_Problem to solve:_ The entries need to be copied exactly as they stand, images left out.

■ ■ ■ ■

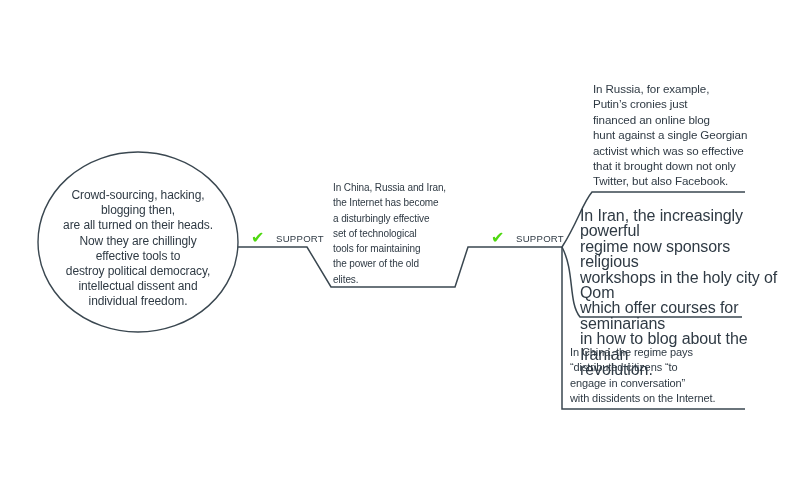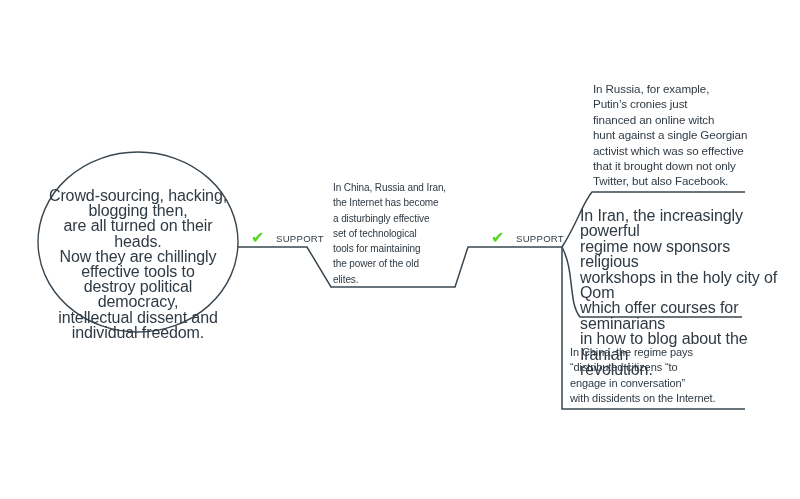--- a/index.html
+++ b/index.html
@@ -153,7 +153,7 @@
 
 <div class="node-text" id="evidence-russia-text">In Russia, for example,
 Putin’s cronies just
-financed an online witch
+financed an online blog
 hunt against a single Georgian
 activist which was so effective
 that it brought down not only

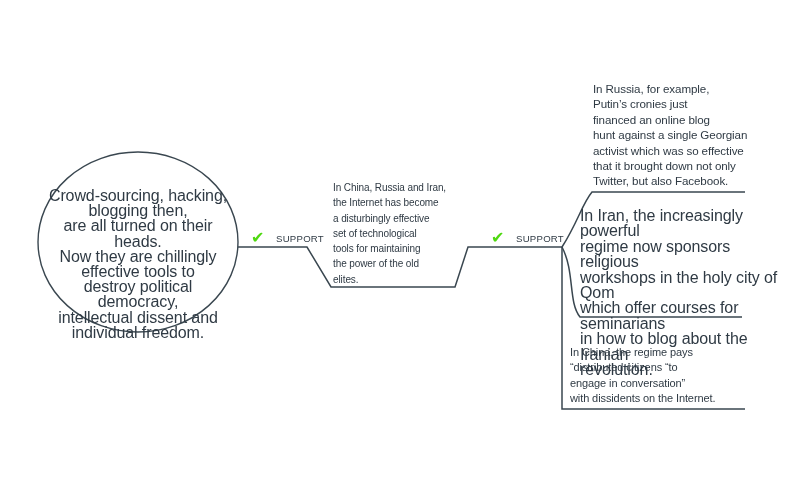--- a/index.html
+++ b/index.html
@@ -36,7 +36,7 @@
     top: 188px;
     width: 180px;
     text-align: center;
-    font-size: 16px;
+    font-size: 12px;
     line-height: 15.2px;
     letter-spacing: -0.1px;
   }

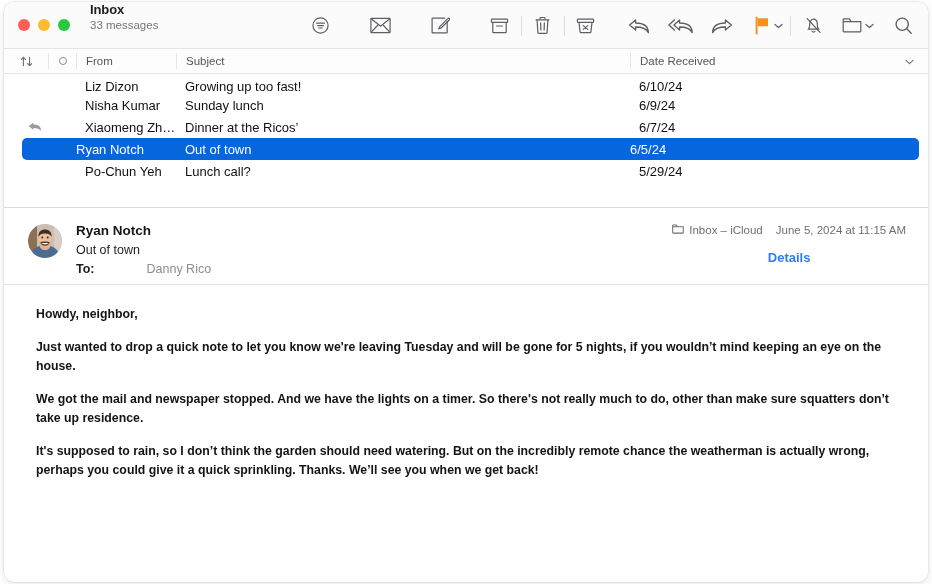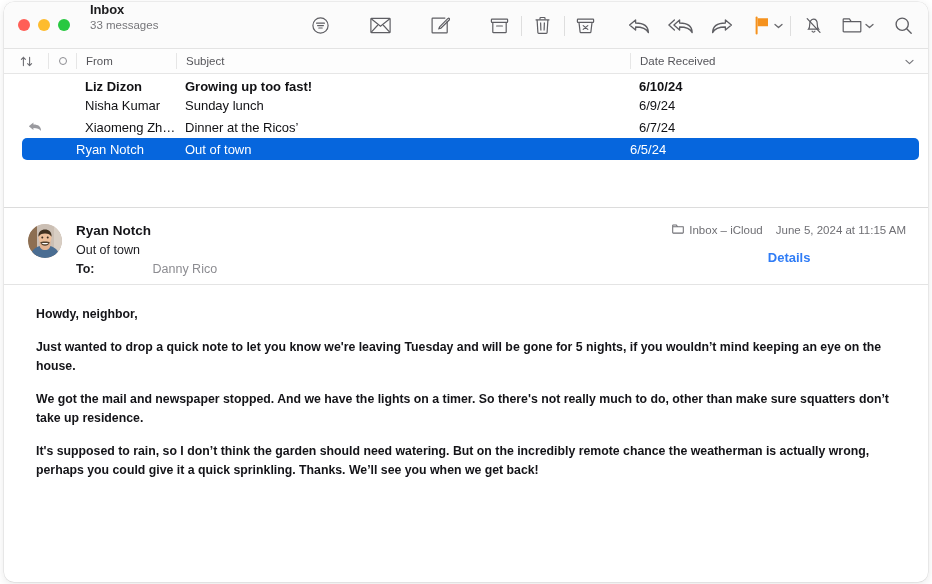--- a/index.html
+++ b/index.html
@@ -165,7 +165,7 @@
     color: #111114;
     position: relative;
   }
-  .row.clip-top { height: 20px; align-items: flex-end; font-weight: bold; }
+  .row.clip-top { height: 20px; align-items: flex-end; }
   .row .c-sort { width: 44px; display: flex; align-items: center; justify-content: flex-end; padding-right: 6px; }
   .row .c-unread { width: 28px; }
   .row .c-from { width: 100px; padding-left: 9px; white-space: nowrap; overflow: hidden; }

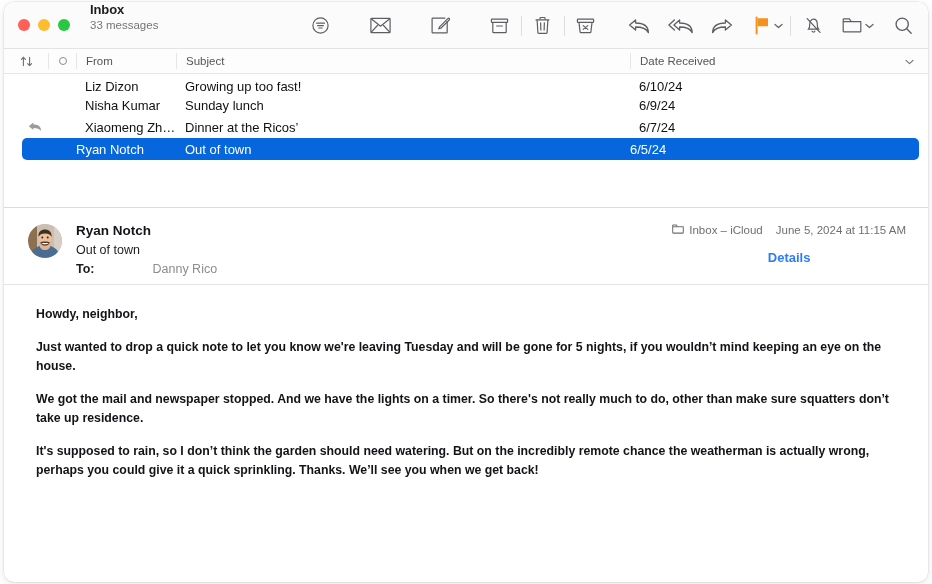--- a/index.html
+++ b/index.html
@@ -468,6 +468,13 @@
       <div class="c-date">6/5/24</div>
     </div>
 
+    <div class="row">
+      <div class="c-sort"></div>
+      <div class="c-unread"></div>
+      <div class="c-from">Po-Chun Yeh</div>
+      <div class="c-subject">Lunch call?</div>
+      <div class="c-date">5/29/24</div>
+    </div>
 
     <div class="partial-row">
       

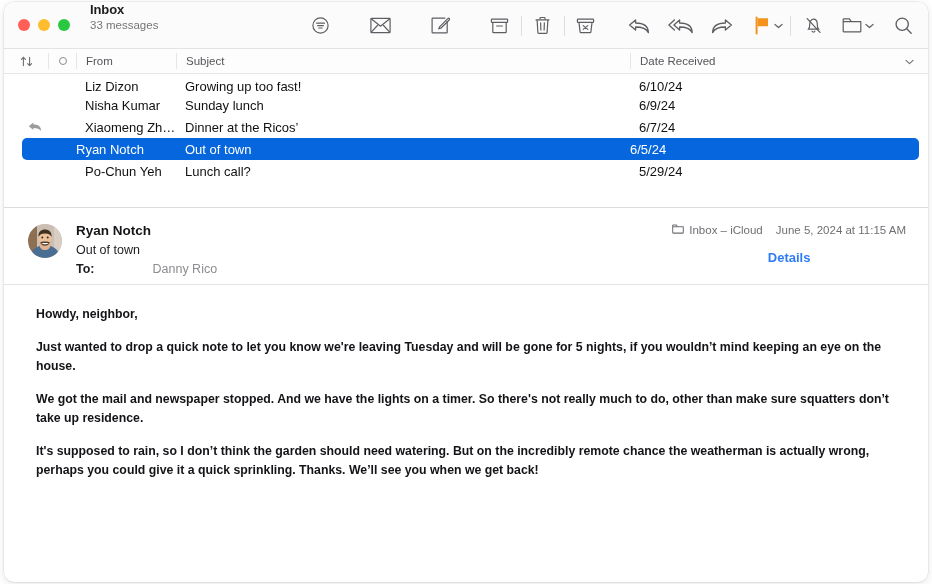--- a/index.html
+++ b/index.html
@@ -227,7 +227,7 @@
     color: #8c8c91;
   }
   .msg-to b { color: #1d1d21; font-weight: bold; }
-  .msg-to span { margin-left: 18px; padding-left: 40px; }
+  .msg-to span { margin-left: 12px; padding-left: 40px; }
 
   .msg-meta {
     position: absolute;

■ ■ ■ ■

_Written reply:_
--- a/index.html
+++ b/index.html
@@ -153,7 +153,7 @@
 
 <div class="node-text" id="evidence-russia-text">In Russia, for example,
 Putin’s cronies just
-financed an online witch
+financed an online blog
 hunt against a single Georgian
 activist which was so effective
 that it brought down not only

--- a/index.html
+++ b/index.html
@@ -36,7 +36,7 @@
     top: 188px;
     width: 180px;
     text-align: center;
-    font-size: 16px;
+    font-size: 12px;
     line-height: 15.2px;
     letter-spacing: -0.1px;
   }

--- a/index.html
+++ b/index.html
@@ -165,7 +165,7 @@
     color: #111114;
     position: relative;
   }
-  .row.clip-top { height: 20px; align-items: flex-end; font-weight: bold; }
+  .row.clip-top { height: 20px; align-items: flex-end; }
   .row .c-sort { width: 44px; display: flex; align-items: center; justify-content: flex-end; padding-right: 6px; }
   .row .c-unread { width: 28px; }
   .row .c-from { width: 100px; padding-left: 9px; white-space: nowrap; overflow: hidden; }

--- a/index.html
+++ b/index.html
@@ -468,6 +468,13 @@
       <div class="c-date">6/5/24</div>
     </div>
 
+    <div class="row">
+      <div class="c-sort"></div>
+      <div class="c-unread"></div>
+      <div class="c-from">Po-Chun Yeh</div>
+      <div class="c-subject">Lunch call?</div>
+      <div class="c-date">5/29/24</div>
+    </div>
 
     <div class="partial-row">
       

--- a/index.html
+++ b/index.html
@@ -227,7 +227,7 @@
     color: #8c8c91;
   }
   .msg-to b { color: #1d1d21; font-weight: bold; }
-  .msg-to span { margin-left: 18px; padding-left: 40px; }
+  .msg-to span { margin-left: 12px; padding-left: 40px; }
 
   .msg-meta {
     position: absolute;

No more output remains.